Slamming US President Donald Trump’s policy-making as “mercurial and unpredictable,” the report called for a more engaged British political stance in the Middle East, including vis-a-vis Israel and Palestine.
Calling the peace process “bogged down, static, and paralyzed for some years now,” the report denounced Trump’s ambivalent stance on the conflict, as the American head of state said in February that he could “live with either” a one- or two-state solution, in a significant departure from the US’ publicly held position in favor of a two-state solution to the conflict.
The report also denounced Trump’s campaign promise to move the US embassy in Israel from Tel Aviv to Jerusalem as “inflammatory,” and his appointment of settlement supporter David Friedman as ambassador to Israel as likely to raise tensions.
The report was also critical of the international community’s reaction to Israeli violations of international law, saying that Israel was “treated with kid gloves.”
It reiterated the UK’s position in support of a two-state solution, calling it “the only way to achieve an enduring peace that meets Israeli security needs and Palestinian aspirations for statehood and sovereignty.”
However, it warned that the current context made it increasingly likely that a two-state solution “becomes an impossibility and is considered no longer viable by either side,” and called for the Israeli-Palestinian conflict to remain a priority in British foreign policy.
“The government should give serious consideration to now recognizing Palestine as a state, as the best way to show its determined attachment to the two-state solution,” the report read.

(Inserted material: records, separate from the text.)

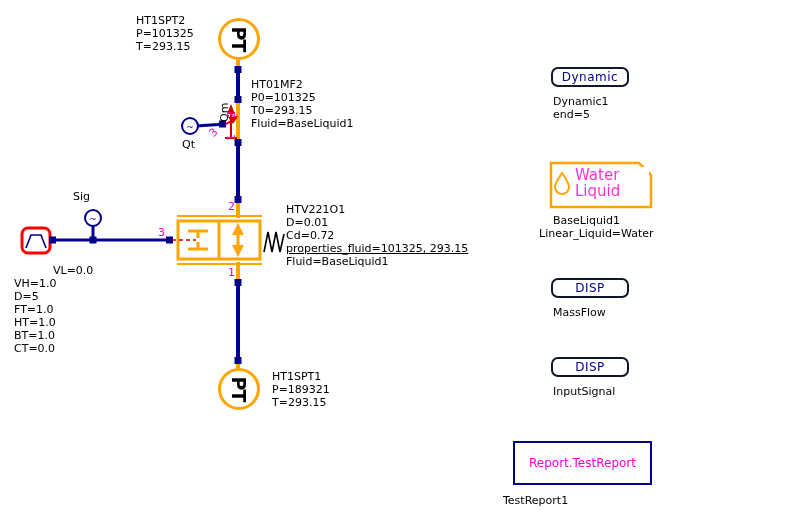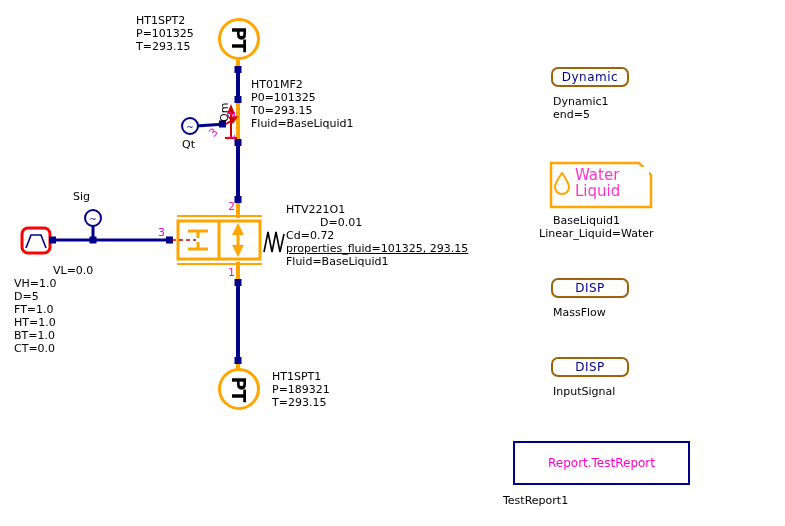--- a/index.html
+++ b/index.html
@@ -10,7 +10,7 @@
        font-family:"DejaVu Sans","Liberation Sans",sans-serif;}
   .blk{position:absolute;box-sizing:border-box;}
   
-  .navybox{border:2px solid #a16207;border-radius:7px;background:#ffffff;
+  .navybox{border:2px solid #0f172a;border-radius:7px;background:#ffffff;
            color:#00008b;font-size:12px;display:flex;align-items:center;
            justify-content:center;letter-spacing:.5px;}
   

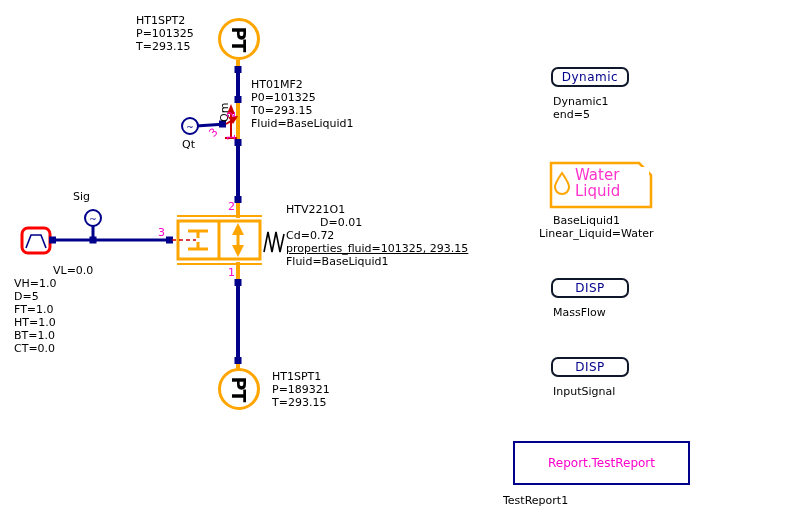--- a/index.html
+++ b/index.html
@@ -128,7 +128,7 @@
   <div class="txt" style="left:182px;top:138px;">Qt</div>
 
   <div class="txt" style="left:286px;top:203px;">HTV221O1</div>
-  <div class="txt" style="left:286px;top:216px;margin-left:34px;">D=0.01</div>
+  <div class="txt" style="left:286px;top:216px;">D=0.01</div>
   <div class="txt" style="left:286px;top:229px;">Cd=0.72</div>
   <div class="txt" style="left:286px;top:242px;text-decoration:underline;">properties_fluid=101325, 293.15</div>
   <div class="txt" style="left:286px;top:255px;">Fluid=BaseLiquid1</div>

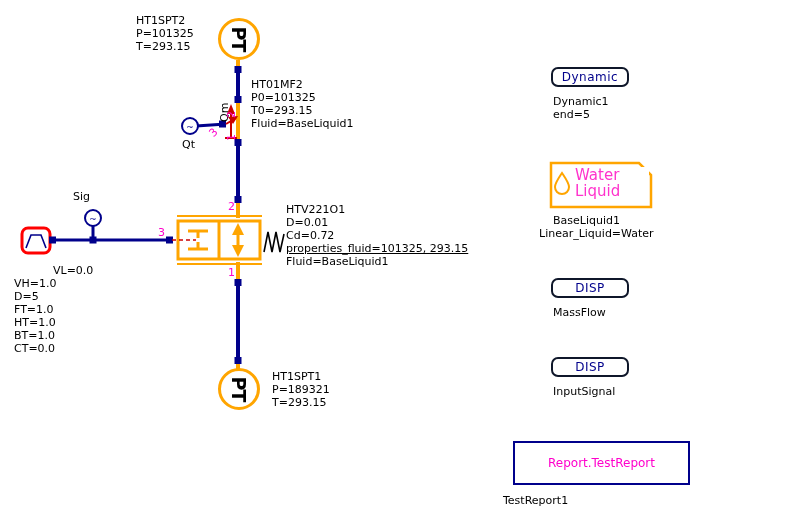--- a/index.html
+++ b/index.html
@@ -176,7 +176,7 @@
   </div>
   <div class="txt" style="left:553px;top:385px;">InputSignal</div>
 
-  <div class="blk reportbox" style="left:513px;top:441px;width:177px;height:44px;">
+  <div class="blk reportbox" style="left:513px;top:441px;width:139px;height:44px;">
     <span>Report.TestReport</span>
   </div>
   <div class="txt" style="left:503px;top:494px;">TestReport1</div>

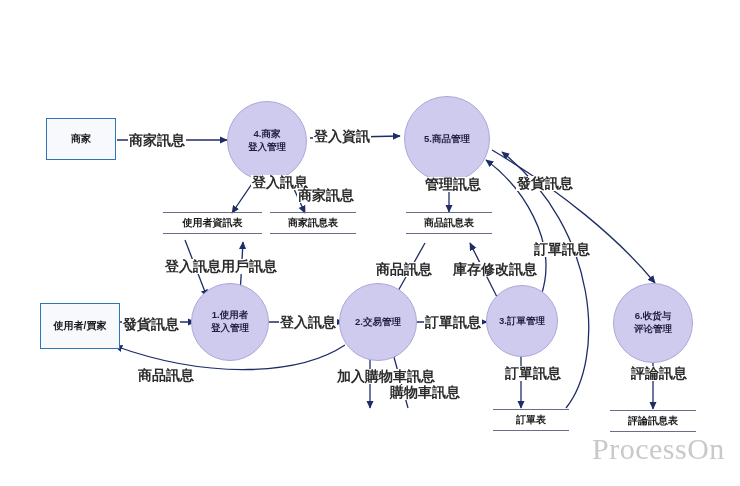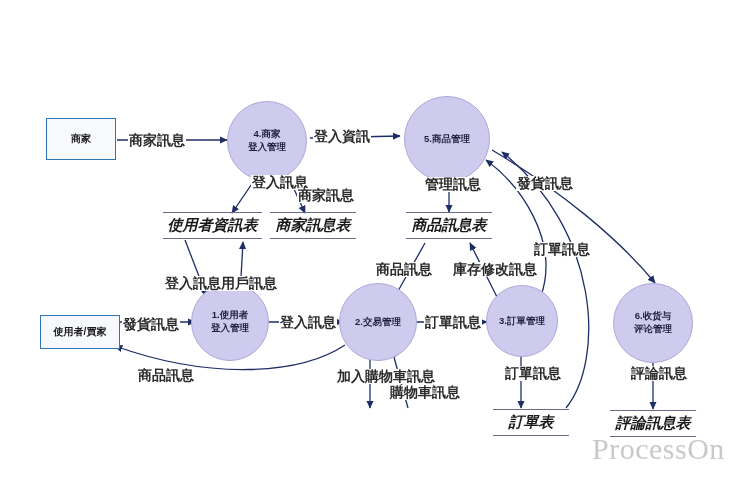--- a/index.html
+++ b/index.html
@@ -76,12 +76,11 @@
     background: #6b6b8a;
   }
   .store .store-label {
-    font-size: 15px;
+    font-size: 10px;
     font-weight: bold;
     color: #1a1a1a;
     padding: 3px 0 3px 0;
     white-space: nowrap;
-    font-style: italic;
   }
   .flow-label {
     position: absolute;

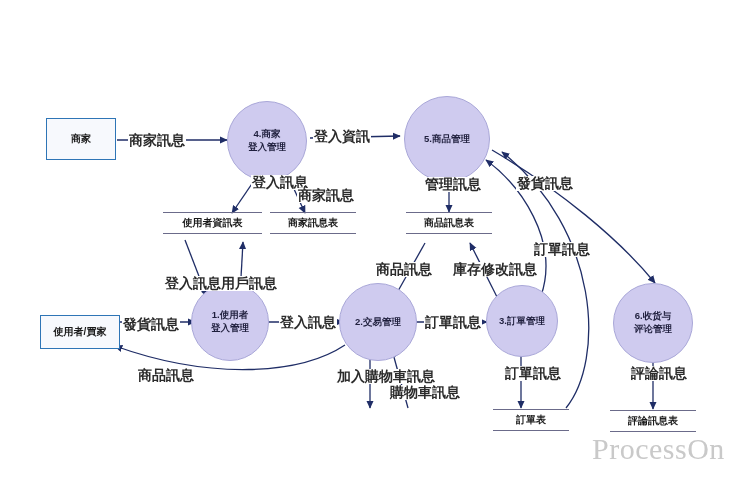--- a/index.html
+++ b/index.html
@@ -235,7 +235,7 @@
 
   <div class="flow-label" style="left:424px; top:177px;">管理訊息</div>
 
-  <div class="flow-label" style="left:164px; top:259px;margin-top:17px;">登入訊息用戶訊息</div>
+  <div class="flow-label" style="left:164px; top:259px;">登入訊息用戶訊息</div>
 
   <div class="flow-label" style="left:375px; top:262px;">商品訊息</div>
 

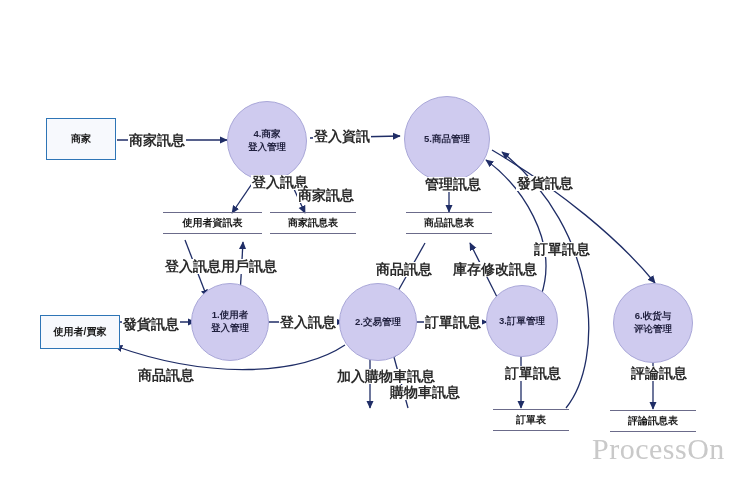--- a/index.html
+++ b/index.html
@@ -163,7 +163,7 @@
     <span>商家</span>
   </div>
 
-  <div class="entity-box" style="left:40px; top:303px; width:80px; height:34px;margin-top:12px;">
+  <div class="entity-box" style="left:40px; top:303px; width:80px; height:46px;">
     <span>使用者/買家</span>
   </div>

While members of the international community have rested the solution to the Israeli-Palestinian conflict on the discontinuation of illegal Israeli settlements and the establishment of a two-state solution, a growing number of Palestinian activists have criticized the two-state solution as unsustainable and unlikely to bring durable peace given the existing political context, proposing instead a binational state with equal rights for Israelis and Palestinians.